ChefsCycle raises funds through dinners, events; last year $1 million raised

COURTESY PHOTO - Drink a Sack Lunch Ale, donate online or buy tickets to one of the special events local chefs are holding this month to support their 300-mile fundraising bike ride to end hunger. Most days, Jason French spends his time butchering pigs or playing with his wood-fired oven at Ned Ludd, the rustic American restaurant on Northeast Martin Luther King Boulevard.

When he's not in the kitchen, he's out burning rubber on two wheels, logging training miles in the cold and rain to raise money for a good cause.

French — along with more than a dozen other Portland chefs and members of the culinary community — is part of a 300-mile bike ride benefiting No Kid Hungry, a Washington, D.C.-based nonprofit that seeks to end childhood hunger.

The team, called Sack Lunch, has raised $21,400 of $55,000 needed before their May 16-18 ride. They're holding a series of benefit dinners and bike rides this month and next to meet their goal. ChefsCycle's overall goal is to raise $2 million.

"I love it because — like anything that you do that requires physical exertion, the more you do it and better you get at it, the better it feels," says French, who fell in love with cycling as a teenager in New York City.

In the late 1980s and '90s he got into mountain biking, and then turned it into a commuter bike, using it mainly for transportation rather than recreation.

COURTESY PHOTO - Local chefs have been working with Jason French of Ned Ludd on various efforts to raise awareness of the hunger crisis in Oregon and across the U.S. 
Seven years ago, French moved to Portland and caught bike fever.

"My friend had an extra bike, a carbon fiber Canondale," he recalls. "I'd been a huge fan of road racing and road cycling. I love the story and grit behind cycling, what it meant — soul searching. Also I'm a total Europhile."

More and more pieces of his life kept spurring his passion for cycling, including being friends with Chris King, the elite cycling brand based in Portland.

French says in a typical year, he's like most fair-weather riders, laying low in the winter and coming out in the spring and summer. However, he and his teammates started talking about ChefsCycle last fall, and have been trying to push their training miles.

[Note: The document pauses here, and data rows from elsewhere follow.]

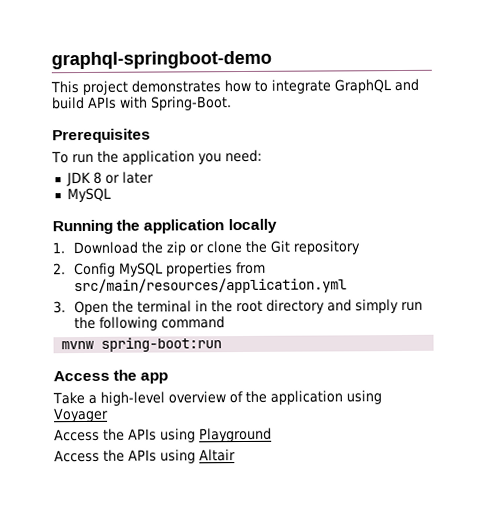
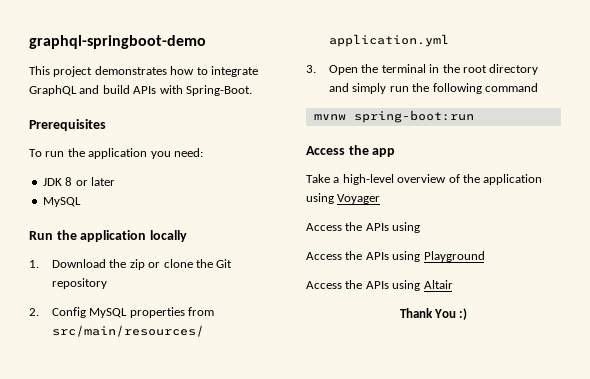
- Running the application locally
+ Run the application locally
  Take a high-level overview of the application using Voyager
+ Access the APIs using
+ Thank You :)

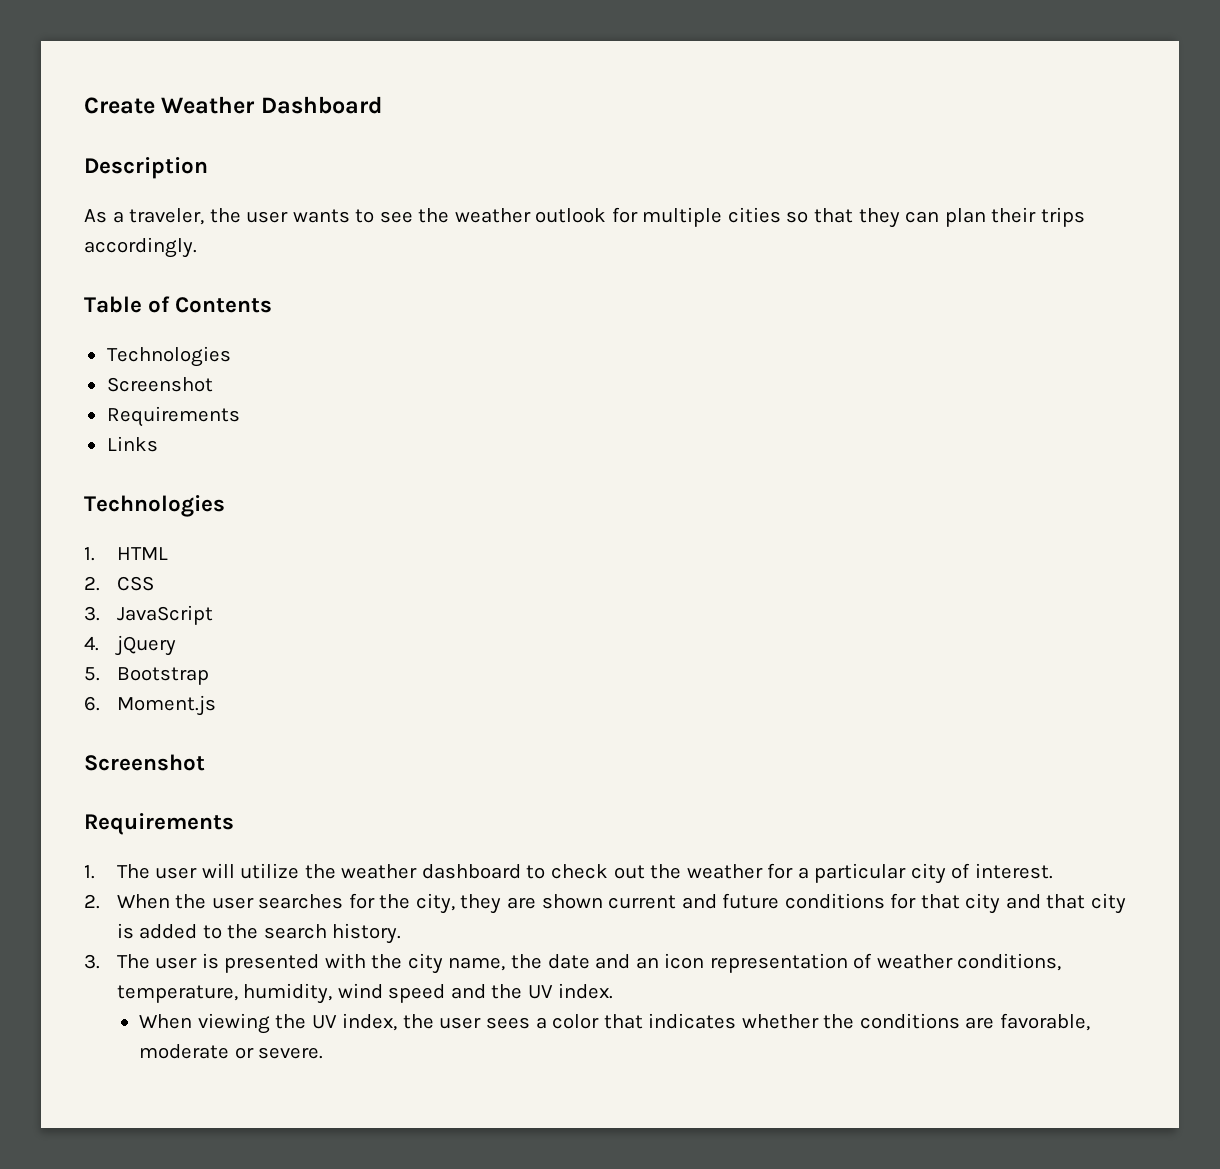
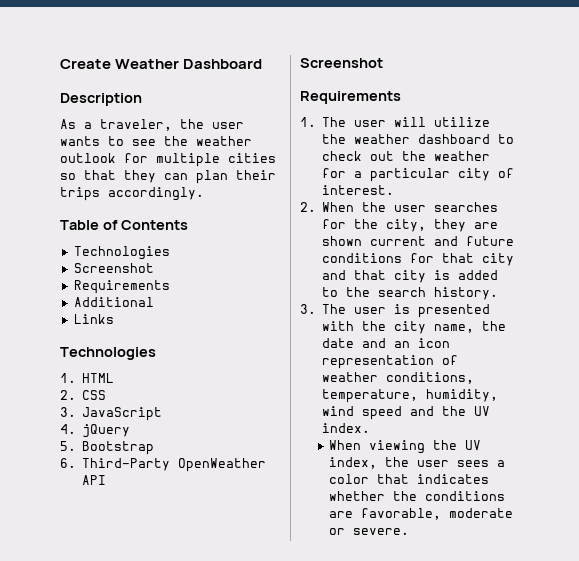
+ Additional
- 6. Moment.js
+ 6. Third-Party OpenWeather API

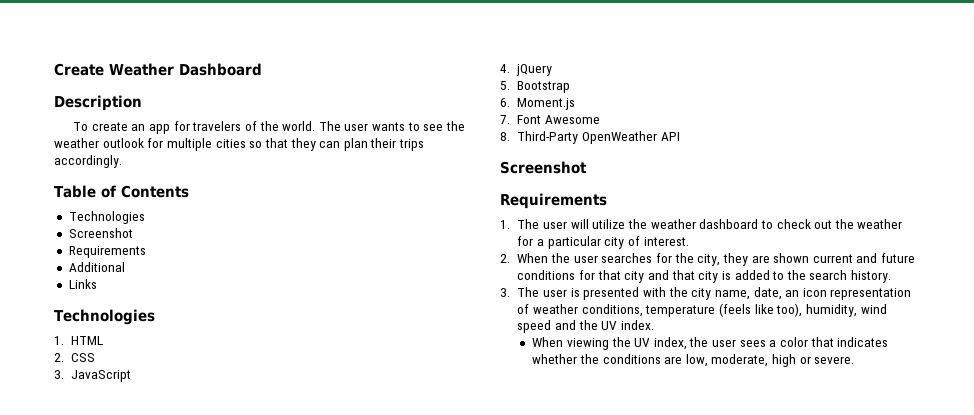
- As a traveler, the user wants to see the weather outlook for multiple cities so that they can plan their trips accordingly.
+ To create an app for travelers of the world. The user wants to see the weather outlook for multiple cities so that they can plan their trips accordingly.
- 6. Third-Party OpenWeather API
+ 6. Moment.js
+ 7. Font Awesome
+ 8. Third-Party OpenWeather API
- 3. The user is presented with the city name, the date and an icon representation of weather conditions, temperature, humidity, wind speed and the UV index.
+ 3. The user is presented with the city name, date, an icon representation of weather conditions, temperature (feels like too), humidity, wind speed and the UV index.
- When viewing the UV index, the user sees a color that indicates whether the conditions are favorable, moderate or severe.
+ When viewing the UV index, the user sees a color that indicates whether the conditions are low, moderate, high or severe.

Along with French, other riders include some of Portland's most prolific chefs, such as Rick Gencarelli, chef/owner of Lardo, Grassa and Beer Belly; and John Gorham, of Toro Bravo, Mediterranean Exploration Company, Tasty n' Sons, Tasty n' Alder and Plaza del Toro.

Also on the team is Chris DiMinno, chef at Jackrabbit, the new restaurant in the Hilton Portland set to open this month; Colin Howard, education director at Multnomah Whiskey Library; Matt Christianson, executive chef of Urban Farmer at The Nines; Krista Anderson, merchandiser at New Seasons Market; and Anna Abatzoglou, brewer at Rogue Ales, among others.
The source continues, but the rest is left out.